As for GLG, it is reported to be conducting a "liquidity review" of its funds and halting redemptions from its USD1.5bn Market Neutral fund for six months. GLG’s share price is down 63.3 per cent over the past six months, compared with a 27 per cent drop for the Dow Jones Industrial Average. It looks as though Coffey’s judgement remains spot-on.

Porsche manoeuvre puts squeeze on German markets regulation

It wasn’t as if hedge fund managers needed another reason to dislike Germany, what with its insistent calls for increased regulation of the industry, but last week’s game played by luxury auto firm Porsche has left many managers seething with anger.

Porsches’ steady buying of Volkswagen shares, in a three-year quest to take control of Germany’s largest car manufacturer, had driven up their price to above the level at which it would make any financial sense for Porsche to add to its VW stake. Hedge funds and other investors accordingly sold VW short, with short positions reportedly reaching as much as 14 per cent of the company’s outstanding shares.

However, on October 26 Porsche announced that it owned nearly 43 per cent of VW’s shares outright and held cash-settled options to acquire a further 31.5 per cent, enabling it to control 75 per cent of the company next year. With a long-term stake of 20 per cent owned by the state government of Lower Saxony and more shares held by index funds, this left an effective free float of less than 5 per cent.
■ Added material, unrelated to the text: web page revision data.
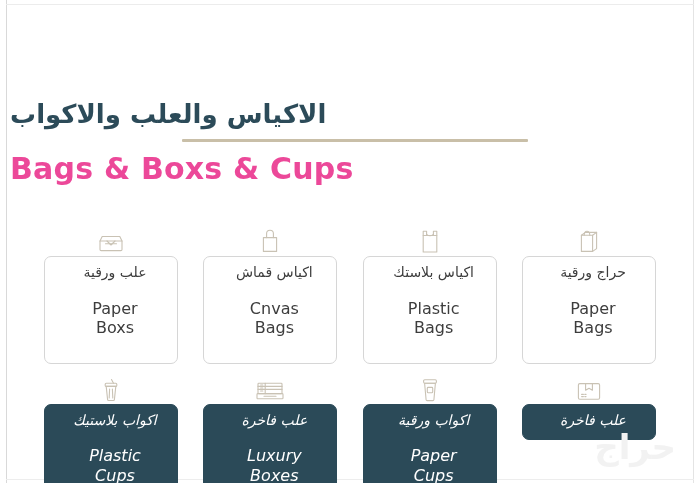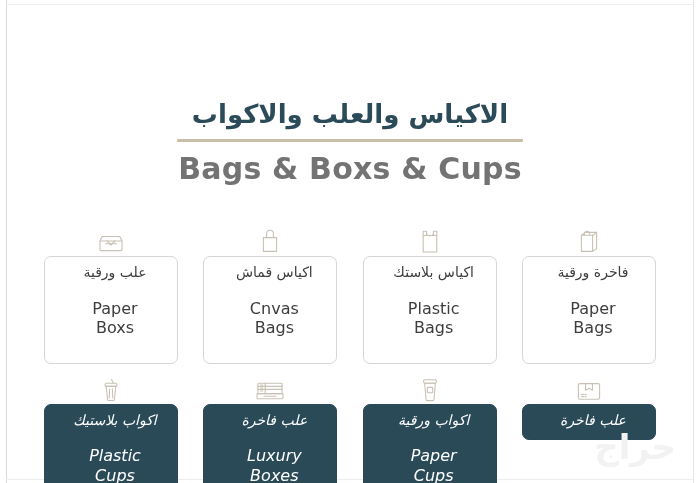--- a/index.html
+++ b/index.html
@@ -53,10 +53,10 @@
   
   .header {
     position: absolute;
-    left: 0;
+    left: 10px;
     right: 0;
     top: 100px;
-    text-align: center;
+    text-align: left;
   }
   .title-ar {
     font-family: "DejaVu Sans", sans-serif;

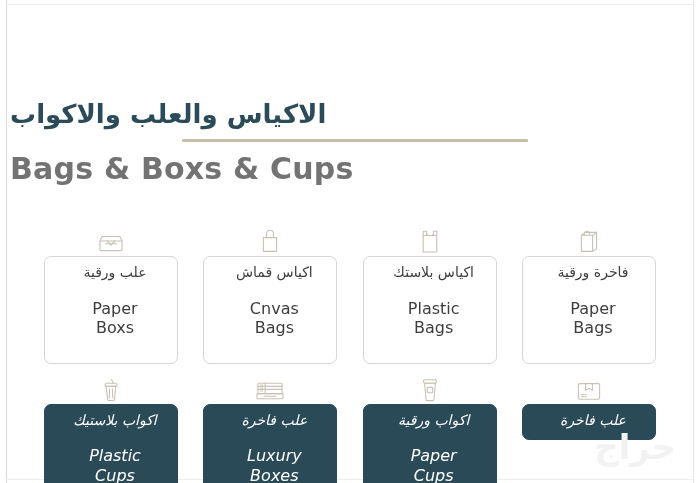--- a/index.html
+++ b/index.html
@@ -79,7 +79,7 @@
     font-family: "DejaVu Sans", "Liberation Sans", sans-serif;
     font-size: 30px;
     font-weight: bold;
-    color: #737373;
+    color: #ec4899;
     margin: 9px 0 0 0;
     letter-spacing: 0.2px;
   }

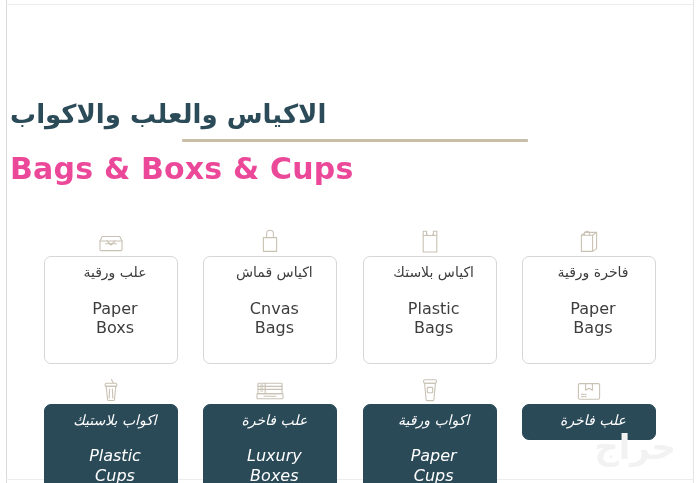--- a/index.html
+++ b/index.html
@@ -279,7 +279,7 @@
         </svg>
       </div>
       <div class="card card-light">
-        <p class="card-ar">فاخرة ورقية</p>
+        <p class="card-ar">حراج ورقية</p>
         <p class="card-en">Paper Bags</p>
       </div>
       <div class="row-gap"></div>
This forced hedge funds and the other short sellers to buy shares at any price, driving up VW’s share price from around EUR 200 to more than EUR1,000, making the company temporarily the largest in the world by market capitalisation. Porsche made a paper gain of up to EUR40bn and may have made real gains of as much as EUR12bn after selling off some of its options to free up the market in VW shares.

Porsche says it never intended to make money on its options strategy, but there is some reason to doubt this. In the 12 months to July 2007 Porsche earned three times more money from trading derivatives – VW options – than it did from selling cars: EUR3.6bn of its EUR 5.86bn pre-tax profit. When analysts said the company looked like a hedge fund investing in just one stock, a Porsche spokesman laconically replied: "We make money from hedging and building cars. The difference is that hedge funds don’t make cars the last time I checked."

Analysts believe the biggest loser in the affair – apart from the hedge funds, investment banks and others who have lost money – is the reputation of Germany’s capital markets. In other jurisdictions investors would not have been allowed to corner the market in a share through options positions without having to disclose it.

The country’s financial authorities may not be too bothered – they may if anything be pleased – if hedge funds and other investors they regards as speculators shun their market as arbitrary and ill-regulated. But ultimately German companies may lose out if the result is to make capital-raising for them more difficult and more costly.